“The United States is struggling. Increasingly bitter cultural and racial divides hobble the country. The political system is all but rigged with gerrymandering and unlimited special interest money. The health care system is broken, and even modest reforms risk repeal. A good education can mean a lifetime of debt. With no hope of any gun control on the horizon, there is now on average one mass shooting a day. Climate change is already wreaking havoc, but decision makers pretend it doesn’t exist. And, overseas, America’s international reputation has never been worse, even among traditional allies.
Canada has its problems too. Our falling birth rates and insufficient immigration numbers are putting significant limits on our potential long-term growth and prosperity. Our economy lags behind other OECD countries in terms of innovation and our entrepreneurs tend to be very risk-averse. We remain a resource economy. And then there is the weather. Our winters are simply hell.
Now, what if I told you we could solve all of these problems, both Yankee and Canuck, with one simple step? Interested? Well, it’s true. I propose that we formally offer certain American states the opportunity to join Confederation and become Canada’s next provinces.”
— Scott Gilmore, MacLeans Magazine
“The Boundary Waters Treaty of 1909 was signed by the United Sates and Canada to provide the principles and mechanisms for preventing and resolving disputes concerning water quantity and quality along the entire border. The scope of the Boundary Waters Treaty covers more than 130 rivers and lakes intersecting the Canada-U.S. Border that stretches some 8,800 kilometers (5,500 miles), 40 percent of which is water. The Laurentian Great Lakes are some of the most prominent boundary waters in the North American continent.”

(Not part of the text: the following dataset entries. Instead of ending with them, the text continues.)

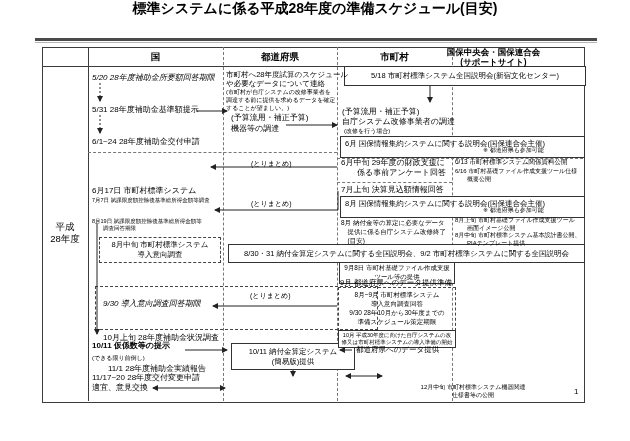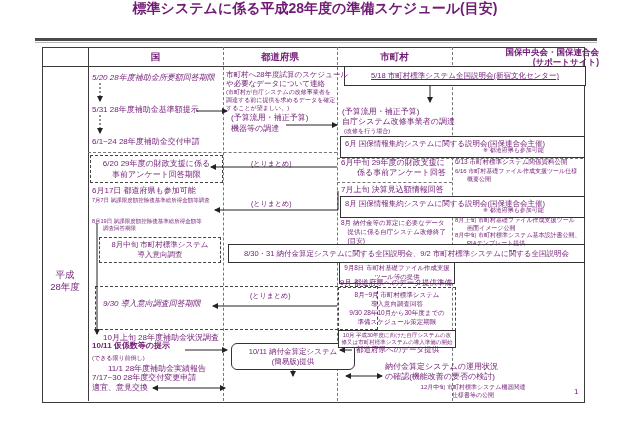--- a/index.html
+++ b/index.html
@@ -1,33 +1,33 @@
 <!DOCTYPE html>
 <html><head>
 <meta charset="utf-8">
 <style>
   html,body{margin:0;padding:0;background:#ffffff;}
   .canvas{position:relative;width:630px;height:441px;background:#fff;overflow:hidden;
-          font-family:"Liberation Sans","DejaVu Sans",sans-serif;color:#701a75;}
+          font-family:"Liberation Sans","DejaVu Sans",sans-serif;color:#000000;}
   .t{position:absolute;white-space:pre-line;line-height:1.22;z-index:3;}
   .c{text-align:center;}
   .b{font-weight:bold;}
   .f55{font-size:5.5px}.f6{font-size:6px}.f64{font-size:6.4px}.f65{font-size:6.5px}
   .f7{font-size:7px}.f75{font-size:7.5px}.f8{font-size:8px}.f85{font-size:8.5px}
   .f95{font-size:9.5px}.f14{font-size:14px}
   .frame{position:absolute;border:1.5px solid #3c3c3c;z-index:1;}
   .vsolid{position:absolute;width:0;border-left:1px solid #3c3c3c;z-index:1;}
   .vdash{position:absolute;width:0;border-left:1px dashed #777;z-index:1;}
   .hsolid{position:absolute;height:0;border-top:1px solid #3c3c3c;z-index:1;}
   .hdash{position:absolute;height:0;border-top:1px dashed #777;z-index:1;}
   .box{position:absolute;border:1px solid #333;background:#fff;z-index:2;
        display:flex;align-items:center;justify-content:center;text-align:center;white-space:pre-line;}
   .dbox{position:absolute;border:1px dashed #444;background:transparent;z-index:2;
        display:flex;align-items:center;justify-content:center;text-align:center;white-space:pre-line;}
-  .rbox{border-radius:6px;text-align:center;}
+  .rbox{border-radius:0;text-align:center;}
   .bar{position:absolute;z-index:1;}
   svg.ov{position:absolute;left:0;top:0;z-index:4;pointer-events:none;}
 </style>
 </head>
 <body>
 
 <div class="canvas">
 
   <div class="t f14 b c" style="left:0;top:13;width:630px;">標準システムに係る平成28年度の準備スケジュール(目安)</div>
   <div class="bar" style="left:35px;top:38px;width:562px;height:3px;background:#4b4b4b;"></div>
@@ -39,60 +39,58 @@
   <div class="vdash" style="left:337px;top:47px;height:354px;"></div>
   <div class="vdash" style="left:452px;top:47px;height:354px;"></div>
   <div class="hsolid" style="left:42px;top:66px;width:541px;"></div>
   <div class="hdash" style="left:88px;top:152px;width:249px;"></div>
   <div class="hdash" style="left:337px;top:158px;width:246px;"></div>
   <div class="hdash" style="left:337px;top:182px;width:115px;"></div>
 
   <div class="t f95 b c" style="left:88px;top:51px;width:135px;">国</div>
   <div class="t f95 b c" style="left:337px;top:51px;width:115px;">市町村</div>
   <div class="t f95 b c" style="left:223px;top:51px;width:114px;">都道府県</div>
-  <div class="t f85 b c" style="left:468px;top:48px;width:131px;line-height:1.15;text-align:right;">国保中央会・国保連合会
+  <div class="t f85 b c" style="left:428px;top:48px;width:131px;line-height:1.15;">国保中央会・国保連合会
 (サポートサイト)</div>
 
-  <div class="t f95 c" style="left:43px;top:221px;width:44px;margin-top:48px;">平成
+  <div class="t f95 c" style="left:43px;top:221px;width:44px;">平成
 28年度</div>
 
   <div class="t f8" style="left:92px;top:73px;font-style:italic;">5/20 28年度補助金所要額回答期限</div>
   <div class="t f8" style="left:92px;top:105px;">5/31 28年度補助金基準額提示</div>
   <div class="t f8" style="left:92px;top:137px;">6/1~24 28年度補助金交付申請</div>
-  <div class="dbox f8" style="left:90px;top:155px;width:131px;height:26px;">6/20 29年度の財政支援に係る
-事前アンケート回答期限</div>
-  <div class="t f8" style="left:92px;top:186px;">6月17日 都道府県も参加可能</div>
+  <div class="t f8" style="left:92px;top:186px;">6月17日 市町村標準システム</div>
   <div class="t f55" style="left:92px;top:197px;">7月7日 賦課限度額控除後基準総所得金額等調査</div>
   <div class="t f55" style="left:92px;top:218px;">8月19日 賦課限度額控除後基準総所得金額等
 　　調査回答期限</div>
   <div class="dbox f75" style="left:99px;top:237px;width:120px;height:24px;">8月中旬 市町村標準システム
 導入意向調査</div>
   <div class="dbox" style="left:95px;top:286px;width:281px;height:42px;"></div>
   <div class="t f8" style="left:103px;top:299px;font-style:italic;">9/30 導入意向調査回答期限</div>
   <div class="t f7" style="left:250px;top:292px;">(とりまとめ)</div>
   <div class="t f8" style="left:103px;top:333px;">10月上旬 28年度補助金状況調査</div>
   <div class="t f8" style="left:92px;top:341px;font-weight:bold;">10/11 仮係数等の提示</div>
   <div class="t f6" style="left:92px;top:355px;">(できる限り前倒し)</div>
   <div class="t f8" style="left:108px;top:364px;">11/1 28年度補助金実績報告</div>
-  <div class="t f8" style="left:92px;top:373px;">7/17~30 28年度交付変更申請</div>
+  <div class="t f8" style="left:92px;top:373px;">11/17~20 28年度交付変更申請</div>
   <div class="t f8" style="left:92px;top:383px;">適宜、意見交換</div>
 
   <div class="t f75" style="left:226px;top:70px;">市町村へ28年度試算のスケジュール
 や必要なデータについて連絡</div>
   <div class="t f6" style="left:226px;top:89px;line-height:1.3;">(市町村が自庁システムの改修事業者を
 調達する前に提供を求めるデータを確定
 することが望ましい。)</div>
   <div class="t f8" style="left:231px;top:113px;line-height:1.35;">(予算流用・補正予算)
 機器等の調達</div>
   <div class="t f7" style="left:251px;top:160px;">(とりまとめ)</div>
   <div class="t f7" style="left:251px;top:200px;">(とりまとめ)</div>
   <div class="box rbox f75" style="left:231px;top:343px;width:122px;height:25px;">10/11 納付金算定システム
 (簡易版)提供</div>
 
-  <div class="box f75" style="left:344px;top:66px;width:240px;height:18px;text-decoration:underline;">5/18 市町村標準システム全国説明会(新宿文化センター)</div>
+  <div class="box f75" style="left:344px;top:66px;width:240px;height:18px;">5/18 市町村標準システム全国説明会(新宿文化センター)</div>
   <div class="t f8" style="left:342px;top:107px;line-height:1.3;">(予算流用・補正予算)
 自庁システム改修事業者の調達</div>
   <div class="t f6" style="left:344px;top:128px;">(改修を行う場合)</div>
   <div class="box" style="left:340px;top:136px;width:243px;height:20px;"></div>
   <div class="t f75" style="left:345px;top:139px;">6月 国保情報集約システムに関する説明会(国保連合会主催)</div>
   <div class="t f6" style="left:483px;top:147px;">※ 都道府県も参加可能</div>
   <div class="t f8" style="left:341px;top:158px;">6月中旬 29年度の財政支援に
 　　係る事前アンケート回答</div>
   <div class="t f8" style="left:341px;top:185px;">7月上旬 決算見込額情報回答</div>
   <div class="box" style="left:340px;top:196px;width:243px;height:20px;"></div>
@@ -113,22 +111,20 @@
 修又は市町村標準システムの導入準備の開始</div>
   <div class="t f75" style="left:356px;top:345px;">都道府県へのデータ提供</div>
 
   <div class="t f65" style="left:455px;top:158px;">6/13 市町村標準システム関係資料公開</div>
   <div class="t f6" style="left:455px;top:168px;line-height:1.3;">6/16 市町村基礎ファイル作成支援ツール仕様
 　　概要公開</div>
   <div class="t f6" style="left:455px;top:217px;line-height:1.3;">8月上旬 市町村基礎ファイル作成支援ツール
 　　画面イメージ公開</div>
   <div class="t f6" style="left:455px;top:232px;line-height:1.3;">8月中旬 市町村標準システム基本設計書公開、
 　　PIAテンプレート提供</div>
-  <div class="t f8" style="left:385px;top:362px;line-height:1.3;">納付金算定システムの運用状況
-の確認(機能改善の要否の検討)</div>
   <div class="t f6 c" style="left:388px;top:384px;width:170px;line-height:1.3;">12月中旬 市町村標準システム機器関連
 仕様書等の公開</div>
   <div class="t f8" style="left:574px;top:387px;">1</div>
 
   <svg class="ov" width="630" height="441">
     <defs>
       <marker id="ah" markerWidth="7" markerHeight="7" refX="5" refY="3" orient="auto-start-reverse">
         <path d="M0,0 L6,3 L0,6 z" fill="#222"></path>
       </marker>
     </defs>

— John H. Hartig, Burning Rivers
Coast implies borders. Literally, the American third coast is largely the northern boundary with Canada. Cartographers can chart this section of the border from the boundary waters in Minnesota through the St. Lawrence Seaway. Detroit’s Belle Isle sits on the edge of the Canadian border, but you would only know it by checking your cell phone on the island’s eastern shore: international rates apply.
The name “Boundary Waters” is generally applied to the network of lakes in the Superior National Forest, just west of Lake Superior. But in a loose sense, the northern waters of the Great Lakes are the boundary with Canada, which until 9-11 and more intense during the coronavirus pandemic, was a fairly open crossing — perhaps open since the War of 1812.
The boundary with Canada never meant much more than a check point. (“Do you have anything to declare?”) While the sometimes agonizing wait in line at the border crossing and the inevitable guard at the check point who’s having a bad day, I never thought much about crossing the line, except to check the exchange rate and buying British dark chocolate version Kit Kat at the duty free shop. No disrespect of the distinct cultures on either side, it really wasn’t a big deal. Until, one dark night on the edge of a cliff on the outskirts of Cleveland overlooking Lake Erie. My friend, Norm, advised me to be alert. A picnic table, located precariously near the edge of the cliff, was said to be a lookout for Canadians who may launch the long-anticipated surprise attack on the United States — dating back to the War of 1812. Perhaps now, with the disaffected populations of the Blue states, ever so blue by the political reality in this country, Canada could take us without a fight.
The premise of this blog was not so much to define the edge — or the cliff, as it may be — but to explore the possibilities of this space that is really co-occupied. Or as the First Nation people may see it, no boundary at all. While this coast varies in its northern and eastern vistas, my perspective is generally north of the the Blue states, more than likely into a whiteout, as in that memorable wintry scene in the movie Stranger than Paradise, when the trio of disaffected, frigid young people look out into a whiteout on Lake Erie, a metaphor of their lives.
For those of us on the “Freshwater Coast,” the distance between Canada and the United States has grown greater following the terrorist attacks of 9-11 and the most recent efforts to contain the coronavirus, not to mention the apparent chaos of American society, causing some to consider asylum north of this border. Politics aside — if that’s even possible at this point in one of the most dramatic presidential campaigns in recent American history — the boundary waters that form the third coast are much less of an impervious wall that President Trump was said to have considered as a parallel to his proposed Mexican wall, and more of space to consider ideas and impressions unique to this region and universal.